I'd like to ask a question about removing lines from a variable that has strings obtained from get-childitem. Right now, I'm extracing lines indicating files with this :

$FolderToOpen= Get-ChildItem -Path $SrcDir -Filter *.$ExtLst

That gets the files from a specified folder and specified extensions Then, I get 4 random lines from that variable

$FourFiles = $FolderToOpen | Get-Random -Count 4

But then, here's my problem, I'd like to delete those 4 lines from the first variable. However I can't get to do that, doing

$FolderToOpen -replace "$FourFiles",""

for exemple doesn't do anything. Could someone help me please? Thank you in advance :)

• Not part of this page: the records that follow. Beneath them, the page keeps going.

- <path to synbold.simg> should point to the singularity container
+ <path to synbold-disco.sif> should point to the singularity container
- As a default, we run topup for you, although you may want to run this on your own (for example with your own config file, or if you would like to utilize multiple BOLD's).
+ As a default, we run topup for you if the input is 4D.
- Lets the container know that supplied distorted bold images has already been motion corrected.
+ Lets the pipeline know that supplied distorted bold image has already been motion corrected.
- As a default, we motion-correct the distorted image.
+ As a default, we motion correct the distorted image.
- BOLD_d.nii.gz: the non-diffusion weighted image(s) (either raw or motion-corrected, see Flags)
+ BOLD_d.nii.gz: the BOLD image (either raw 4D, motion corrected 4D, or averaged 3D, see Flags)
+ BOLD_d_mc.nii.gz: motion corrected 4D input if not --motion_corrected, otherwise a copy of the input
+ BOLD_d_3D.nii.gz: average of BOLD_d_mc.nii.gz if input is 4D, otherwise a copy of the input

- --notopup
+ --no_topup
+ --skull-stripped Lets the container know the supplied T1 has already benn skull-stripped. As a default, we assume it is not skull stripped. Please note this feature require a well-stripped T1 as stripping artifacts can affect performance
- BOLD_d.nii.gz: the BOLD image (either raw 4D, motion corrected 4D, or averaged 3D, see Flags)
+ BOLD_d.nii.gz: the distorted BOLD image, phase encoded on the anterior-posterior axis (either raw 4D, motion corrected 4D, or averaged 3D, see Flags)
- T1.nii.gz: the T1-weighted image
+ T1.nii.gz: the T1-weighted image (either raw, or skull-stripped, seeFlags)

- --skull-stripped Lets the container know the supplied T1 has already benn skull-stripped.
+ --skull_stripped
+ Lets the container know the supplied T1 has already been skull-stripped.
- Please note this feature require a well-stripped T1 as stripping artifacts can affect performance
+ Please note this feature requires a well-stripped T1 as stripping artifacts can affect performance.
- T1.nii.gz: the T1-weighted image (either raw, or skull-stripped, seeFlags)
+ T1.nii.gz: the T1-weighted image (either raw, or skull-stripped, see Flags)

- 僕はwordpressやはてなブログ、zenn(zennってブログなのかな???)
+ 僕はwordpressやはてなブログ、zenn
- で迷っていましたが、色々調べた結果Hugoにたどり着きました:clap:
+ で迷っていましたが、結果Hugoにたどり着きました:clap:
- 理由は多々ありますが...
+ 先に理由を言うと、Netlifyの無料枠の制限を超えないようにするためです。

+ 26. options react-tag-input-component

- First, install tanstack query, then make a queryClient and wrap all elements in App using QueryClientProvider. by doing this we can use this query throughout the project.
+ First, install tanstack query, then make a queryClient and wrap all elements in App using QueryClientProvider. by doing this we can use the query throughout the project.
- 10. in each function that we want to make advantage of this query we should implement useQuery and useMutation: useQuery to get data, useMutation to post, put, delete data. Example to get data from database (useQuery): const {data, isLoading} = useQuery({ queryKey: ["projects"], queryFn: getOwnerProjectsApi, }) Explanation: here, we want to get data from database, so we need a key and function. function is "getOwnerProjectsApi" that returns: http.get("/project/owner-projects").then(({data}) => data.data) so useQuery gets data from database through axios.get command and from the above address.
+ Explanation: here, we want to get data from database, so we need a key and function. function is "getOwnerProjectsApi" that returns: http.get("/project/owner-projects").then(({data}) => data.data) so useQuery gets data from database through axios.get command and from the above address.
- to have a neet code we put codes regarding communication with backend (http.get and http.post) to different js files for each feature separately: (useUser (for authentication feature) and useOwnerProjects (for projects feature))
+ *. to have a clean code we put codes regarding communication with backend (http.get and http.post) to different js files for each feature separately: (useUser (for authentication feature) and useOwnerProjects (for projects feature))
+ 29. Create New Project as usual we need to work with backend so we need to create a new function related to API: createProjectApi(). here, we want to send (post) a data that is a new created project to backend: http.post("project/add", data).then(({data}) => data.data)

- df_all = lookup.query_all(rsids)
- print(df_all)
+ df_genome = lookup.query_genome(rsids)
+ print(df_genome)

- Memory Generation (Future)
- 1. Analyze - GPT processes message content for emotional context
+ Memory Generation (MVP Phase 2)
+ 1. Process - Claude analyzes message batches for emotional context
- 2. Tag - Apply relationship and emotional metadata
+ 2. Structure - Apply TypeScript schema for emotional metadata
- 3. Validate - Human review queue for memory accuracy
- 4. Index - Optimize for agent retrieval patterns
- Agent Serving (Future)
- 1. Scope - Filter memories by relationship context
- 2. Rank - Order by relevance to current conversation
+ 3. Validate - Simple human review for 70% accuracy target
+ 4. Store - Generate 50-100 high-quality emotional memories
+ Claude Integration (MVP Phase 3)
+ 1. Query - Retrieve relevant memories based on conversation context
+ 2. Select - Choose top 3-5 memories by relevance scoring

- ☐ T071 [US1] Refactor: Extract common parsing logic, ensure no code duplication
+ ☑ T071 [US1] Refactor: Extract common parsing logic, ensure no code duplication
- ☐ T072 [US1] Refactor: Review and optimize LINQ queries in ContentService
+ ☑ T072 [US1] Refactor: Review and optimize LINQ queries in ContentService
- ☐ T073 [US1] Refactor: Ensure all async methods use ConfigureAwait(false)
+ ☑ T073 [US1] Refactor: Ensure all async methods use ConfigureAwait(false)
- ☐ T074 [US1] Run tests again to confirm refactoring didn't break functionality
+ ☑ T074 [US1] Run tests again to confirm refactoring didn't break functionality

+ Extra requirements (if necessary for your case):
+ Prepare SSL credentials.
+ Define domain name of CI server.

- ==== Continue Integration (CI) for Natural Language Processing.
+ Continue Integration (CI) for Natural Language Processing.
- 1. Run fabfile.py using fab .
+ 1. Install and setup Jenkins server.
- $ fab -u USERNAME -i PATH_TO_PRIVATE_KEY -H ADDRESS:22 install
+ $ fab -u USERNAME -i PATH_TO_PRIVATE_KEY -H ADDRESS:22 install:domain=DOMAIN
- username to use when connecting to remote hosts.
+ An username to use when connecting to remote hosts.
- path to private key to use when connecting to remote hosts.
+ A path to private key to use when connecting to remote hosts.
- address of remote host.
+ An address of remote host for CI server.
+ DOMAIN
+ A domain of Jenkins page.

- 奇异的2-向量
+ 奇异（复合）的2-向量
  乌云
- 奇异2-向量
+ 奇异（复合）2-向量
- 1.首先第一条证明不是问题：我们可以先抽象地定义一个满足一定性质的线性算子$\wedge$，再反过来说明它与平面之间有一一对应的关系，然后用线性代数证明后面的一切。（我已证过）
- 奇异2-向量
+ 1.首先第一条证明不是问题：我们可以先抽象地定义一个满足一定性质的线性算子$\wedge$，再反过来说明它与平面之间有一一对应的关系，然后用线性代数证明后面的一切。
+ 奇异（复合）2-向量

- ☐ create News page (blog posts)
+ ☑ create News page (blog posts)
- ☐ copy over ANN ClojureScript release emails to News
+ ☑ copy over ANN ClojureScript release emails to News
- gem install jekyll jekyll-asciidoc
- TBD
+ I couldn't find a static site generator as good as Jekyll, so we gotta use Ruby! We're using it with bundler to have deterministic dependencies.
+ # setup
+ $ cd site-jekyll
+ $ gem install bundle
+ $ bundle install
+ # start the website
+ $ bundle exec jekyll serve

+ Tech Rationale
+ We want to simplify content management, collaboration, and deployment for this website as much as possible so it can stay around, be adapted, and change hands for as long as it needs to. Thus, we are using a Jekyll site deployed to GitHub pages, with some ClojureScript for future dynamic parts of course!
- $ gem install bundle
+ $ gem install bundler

CodePudding user response:

Yet another way of doing that is to take advantage of Compare-Object that compares arrays element-wise:

Compare-Object -ReferenceObject $FolderToOpen -DifferenceObject $FourFiles -PassThru

CodePudding user response:

The Get-ChildItem cmdlet returns an array of objects by default and as such is of a fixed size (see Everything you wanted to know about arrays for further information on this)

If we cast the results of the Get-ChildItem call to a list first, we'll then be able to add and remove items (without the need to create new arrays to hold the updated data)

Updated code below should give you what you're looking for:

# Call Get-ChildItem but store the results as a list of objects
# rather than a standard array of objects
[Collections.Generic.List[Object]]$FolderToOpen= Get-ChildItem -Path $SrcDir -Filter *.$ExtLst

# Get your random selection of 4 files
$FourFiles = $FolderToOpen | Get-Random -Count 4

# Remove them from the list 
$FolderToOpen.RemoveAll({ param($folder) $folder -in $FourFiles })

The RemoveAll function above will return the total number of entries removed from the list (in this example, 4).

CodePudding user response:

The problem with your approach is that PowerShell prefers operating on objects instead of strings. The output of Get-ChildItem is a stream of objects, what can be proven by piping it to Get-Member:

PS> dir | Get-Member 
TypeName: System.IO.DirectoryInfo
...
TypeName: System.IO.FileInfo
...

Since you are interested in particularly filtering strings, you can cast all the objects to strings beforehand and then perform filtering:

$FourFiles = $FolderToOpen | Get-Random -Count 4 | % {$_.ToString()}
$FolderToOpen | Where {$_.ToString() -inotin $FourFiles}

Note that $FolderToOpen is a stream of strings, instead of one big string like you would have in Bash. Therefore I used Where to filter the entries.